## Extracted records
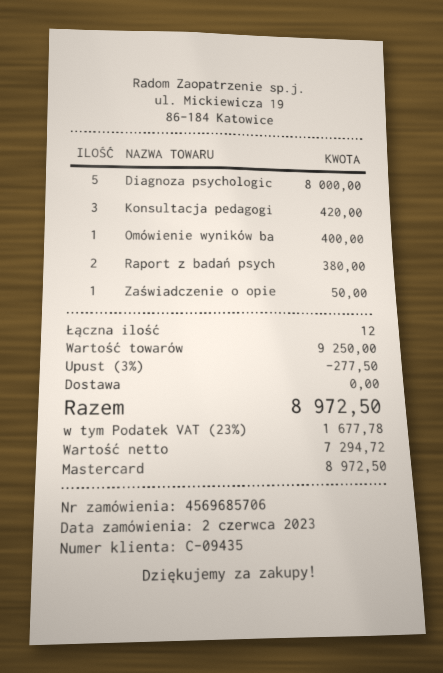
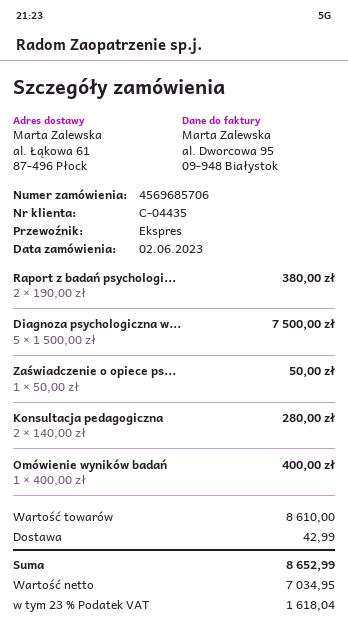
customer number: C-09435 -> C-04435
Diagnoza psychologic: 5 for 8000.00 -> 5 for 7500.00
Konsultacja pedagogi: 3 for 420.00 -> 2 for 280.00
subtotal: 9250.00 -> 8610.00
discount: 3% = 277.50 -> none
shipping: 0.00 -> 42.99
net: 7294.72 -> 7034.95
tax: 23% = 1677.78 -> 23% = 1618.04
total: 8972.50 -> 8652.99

...

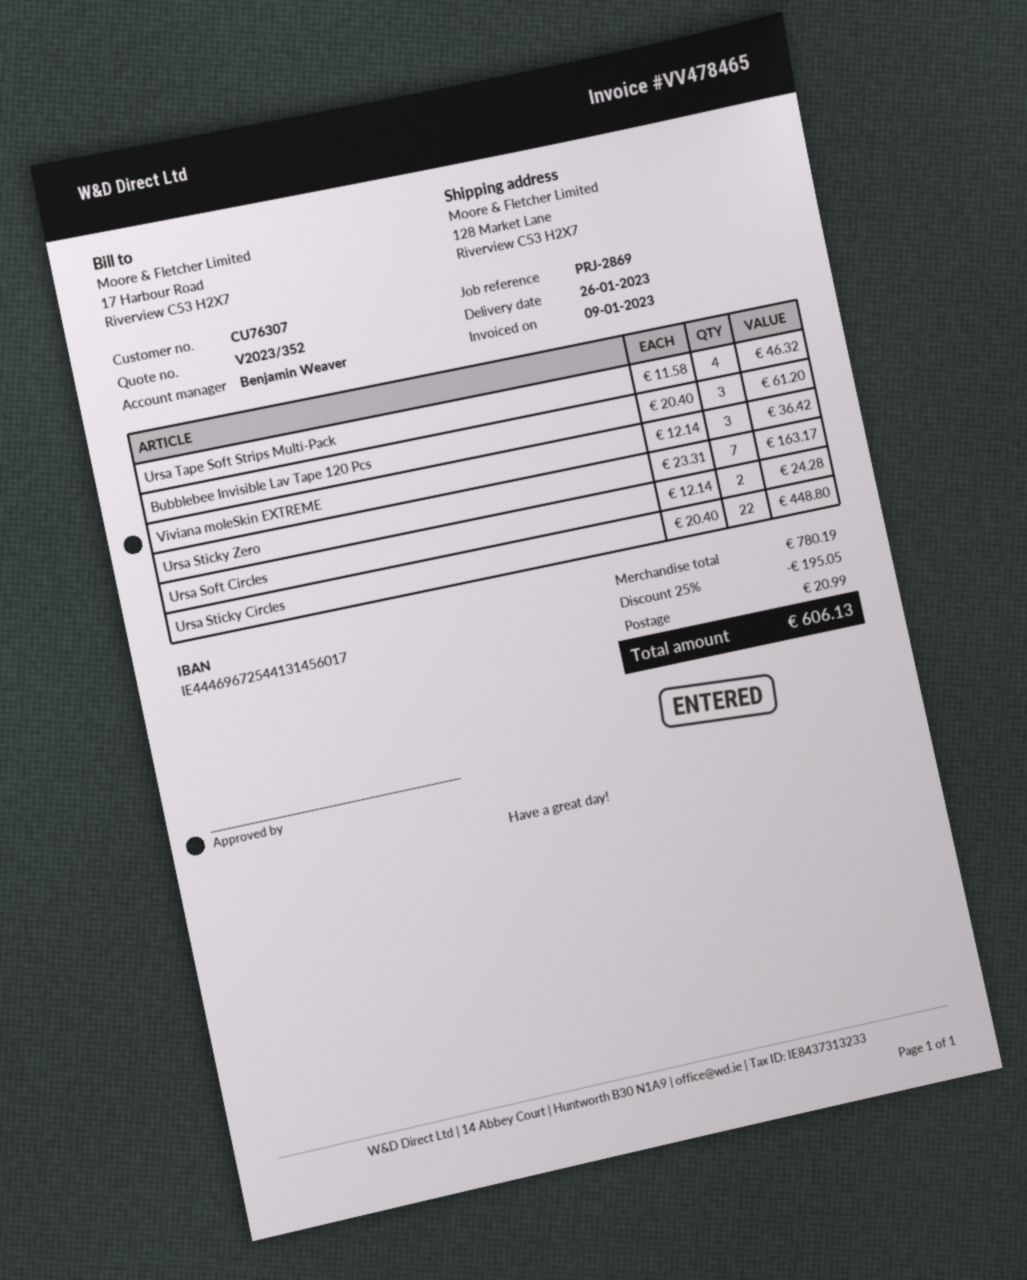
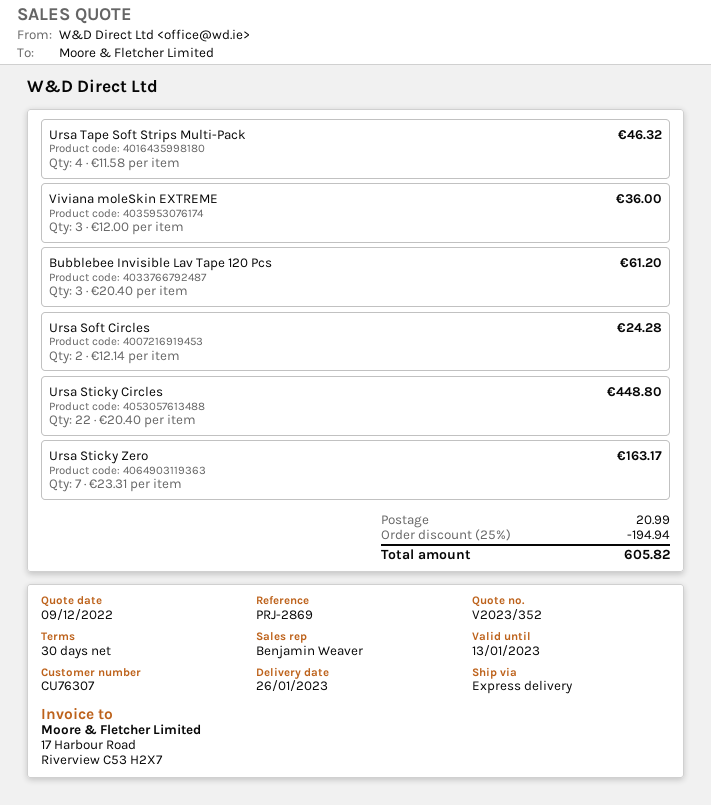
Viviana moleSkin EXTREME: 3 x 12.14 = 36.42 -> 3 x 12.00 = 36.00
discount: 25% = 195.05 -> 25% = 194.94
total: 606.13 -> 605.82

## Work instruction
The expected answer is a copy of each line in the listing above that contains "discount".

## Result of this task
discount: 3% = 277.50 -> none
discount: 25% = 195.05 -> 25% = 194.94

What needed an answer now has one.